Карамзин с удивлением взглянул на императрицу. Они говорили на русском, но она немка – как же она причисляет себя к русским?
А Елизавета и не заметила, что оговорилась, для неё это было так же естественно, как то, что она живёт в России.
– О нет, я не могу, с сожалением произнёс он. – Конечно, это великое дело, но оно потребует колоссальных сил, изучения всех этих летописей, архивных документов, это труд не одной жизни.
– А я почему-то верю, что ваши способности, ваш талант создадут наиболее ценную вещь из всего, что вам удастся написать, – снова проговорила Елизавета. – Я читала все ваши произведения, у вас есть всё, что необходимо для создания многотомной истории российского государства: талант, вкус, тонкость, усердная работа.
– Нет-нет, простите, ваше императорское величество, я не смогу это сделать, слишком велика цель и задача, хотя и захватывает дух от такого труда, – опять начал отнекиваться Карамзин.
Елизавета с состраданием смотрела на его невзрачное, мелковатое для писателя лицо, на его руки, испещрённые чернильными точками, на его поношенный сюртук и слегка стоптанные туфли.
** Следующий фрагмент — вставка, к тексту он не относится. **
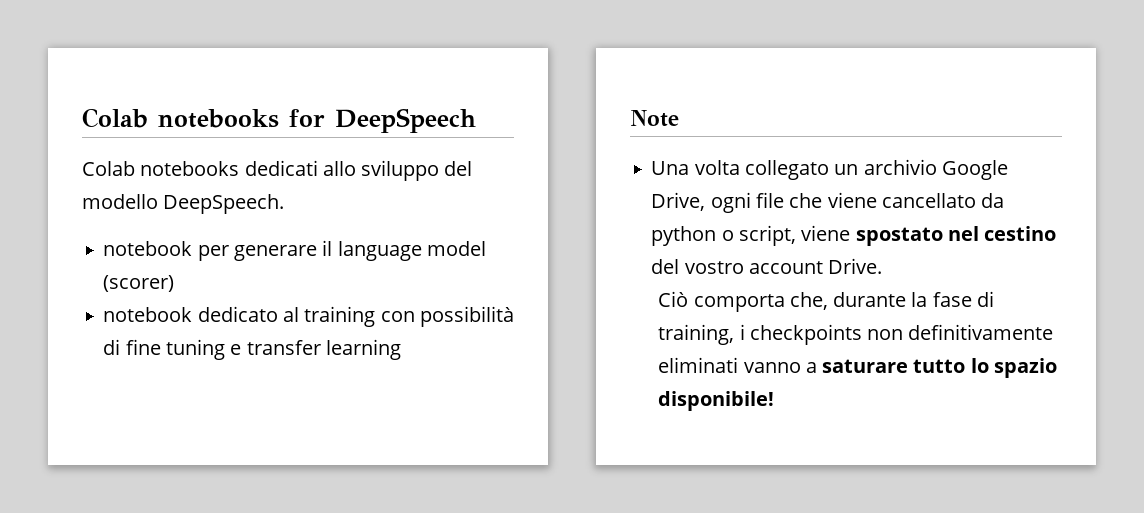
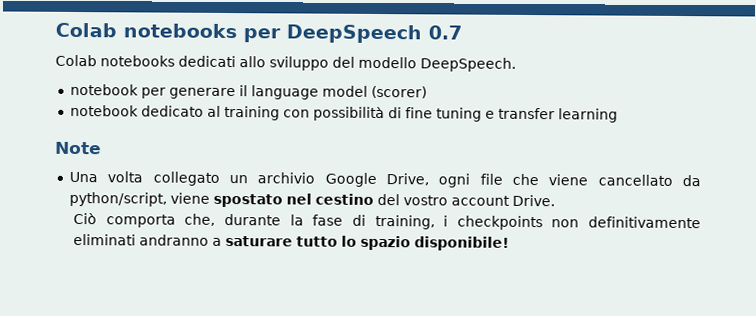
[82,108,325,128] Colab notebooks for -> [55,22,281,43] Colab notebooks per
(476, 120) none -> [428,25,462,40] 0.7
[651,225,796,246] python o script, -> [68,191,167,207] python/script,
[743,362,801,373] vanno -> [139,234,210,246] andranno

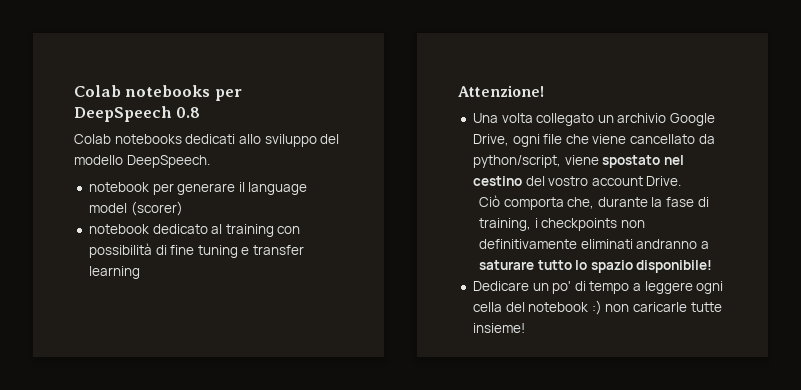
[428,25,462,40] 0.7 -> [176,107,201,118] 0.8
[55,141,102,155] Note -> [458,85,544,97] Attenzione!
(510, 243) none -> [472,281,724,294] [472,300,722,315] [472,323,525,333] // Dedicare un po' di tempo a leggere ogni cella del notebook :) non caricarle tutte insieme!

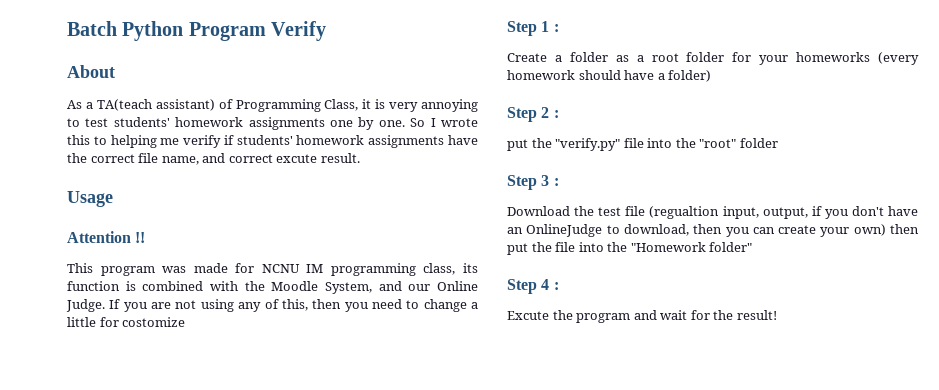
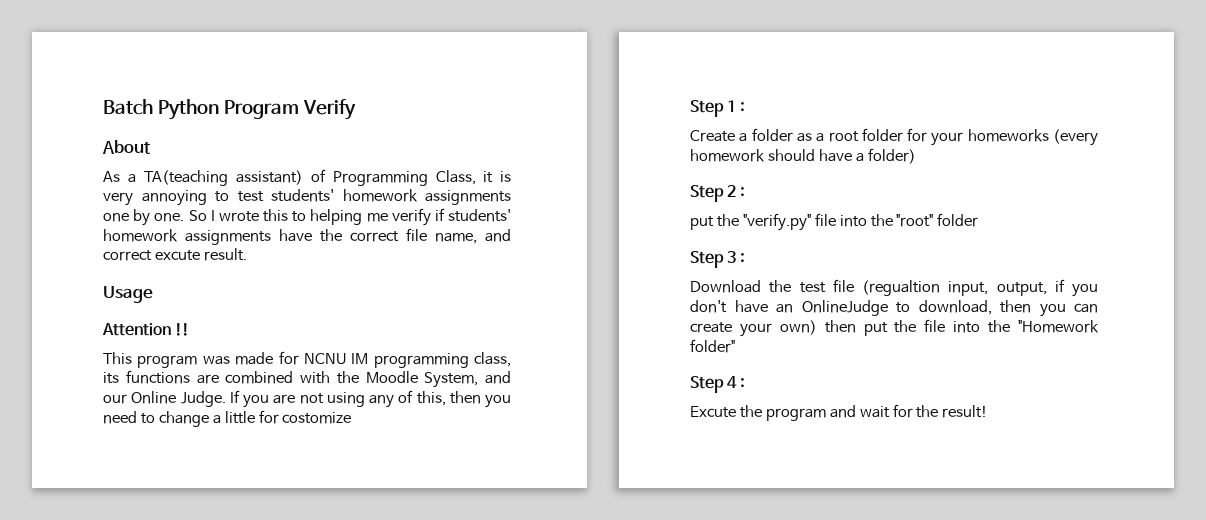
[96,99,152,111] TA(teach -> [143,170,229,186] TA(teaching
[67,281,136,291] function is -> [125,370,219,384] functions are

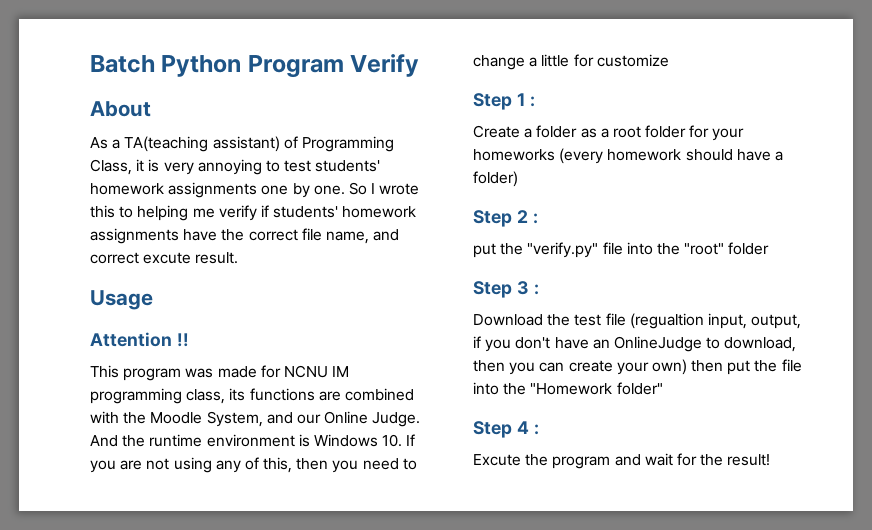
(226, 399) none -> [90,434,403,447] And the runtime environment is Windows 10.
[282,412,352,424] costomize -> [596,54,669,67] customize

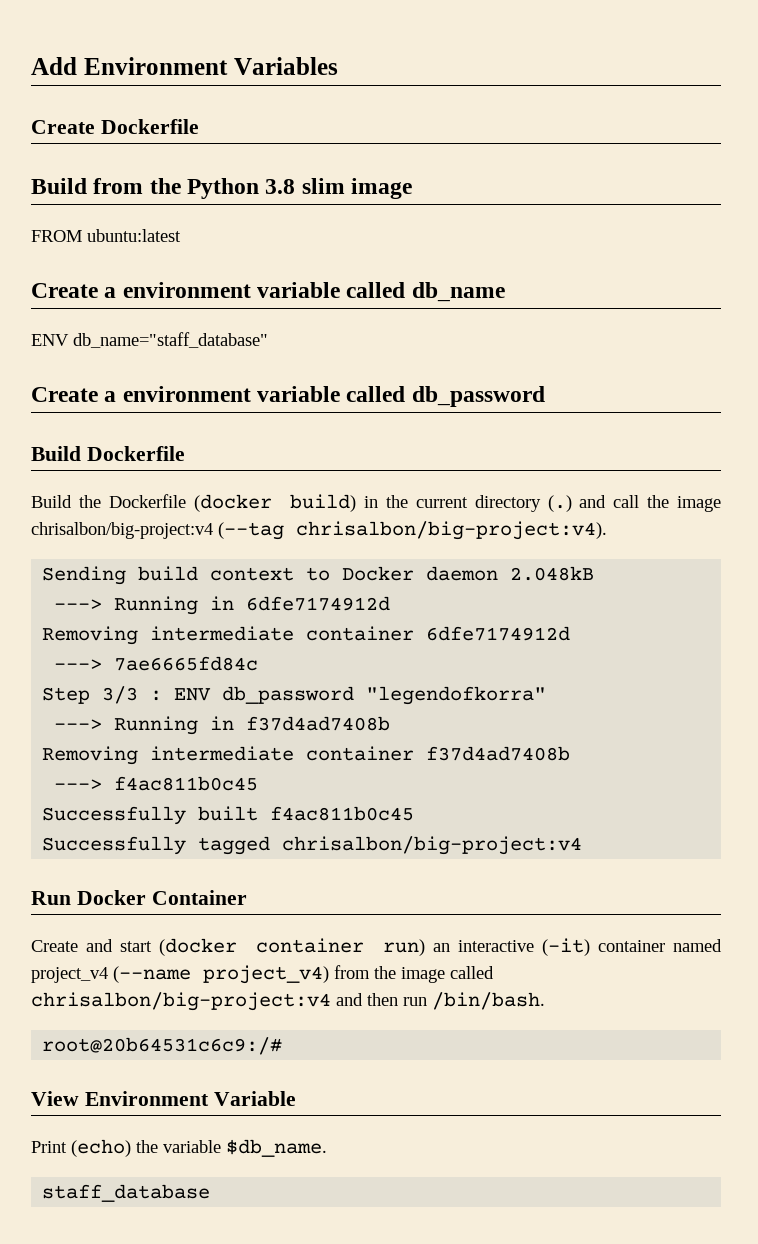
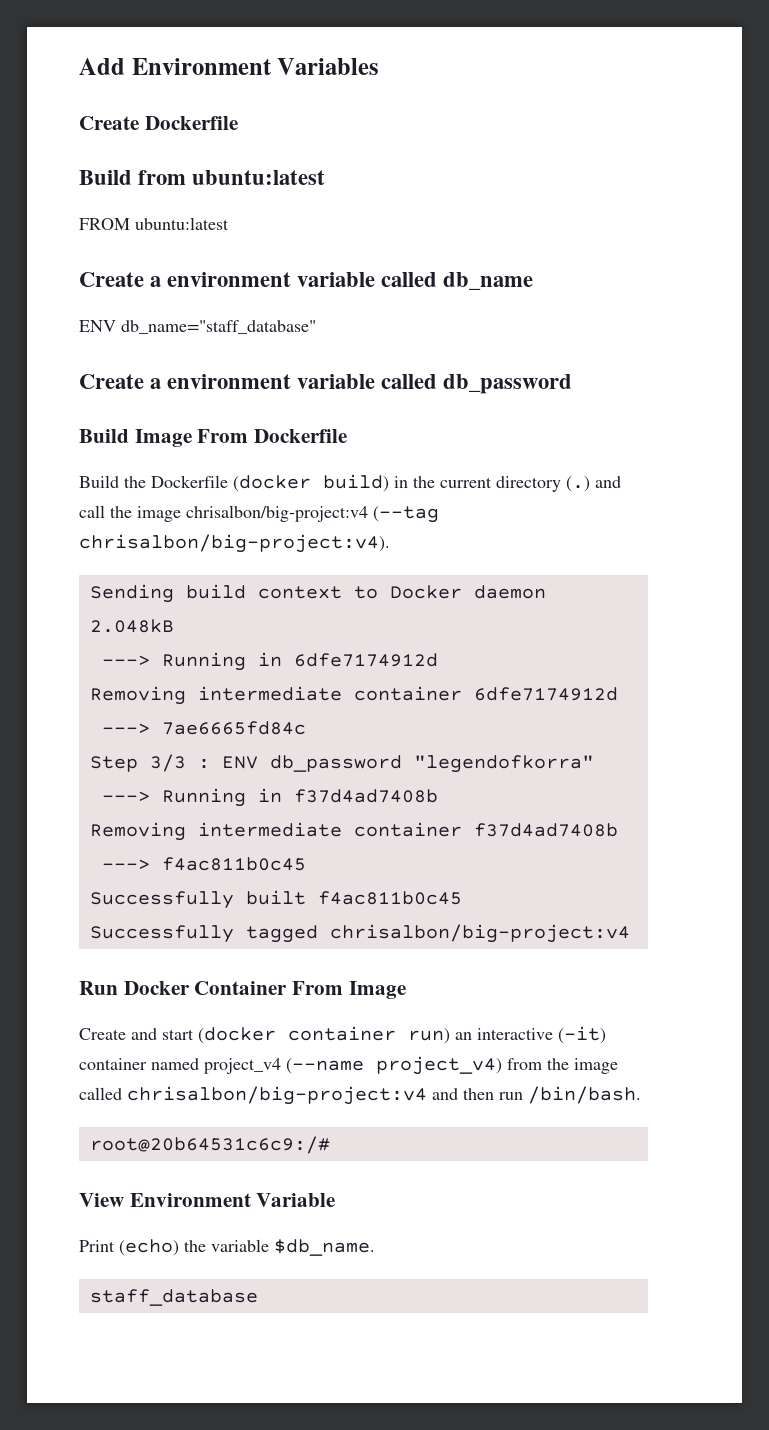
[149,178,413,199] the Python 3.8 slim image -> [192,170,326,185] ubuntu:latest
(81, 453) none -> [134,429,249,447] Image From
(247, 897) none -> [292,981,406,999] From Image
– Я почему-то была уверена, что такая работа захватила бы вас целиком, что все ваши статьи, повести, рассказы стали бы лишь прелюдией к труду всей жизни, – с сожалением сказала она. – Вы истинный талант, и только вы могли бы создать историю из всех этих отрывочных сведений, коротеньких записок, кратчайших летописных данных. Я почему-то верю в вас, – повторила Елизавета.
– Ах, с каким удовольствием я погрузился бы во все эти записи, изучал, располагал, я даже вижу главы, которые можно было бы расположить по хронологии... Ах, какое дело, какой труд, но... – И он замялся.
– Я вас прекрасно понимаю, – засмеялась Елизавета, – мне иногда и самой приходится обходиться малым. Скажите, какая сумма нужна вам на год для поддержания семьи, для ваших трудов, считая всё необходимое?..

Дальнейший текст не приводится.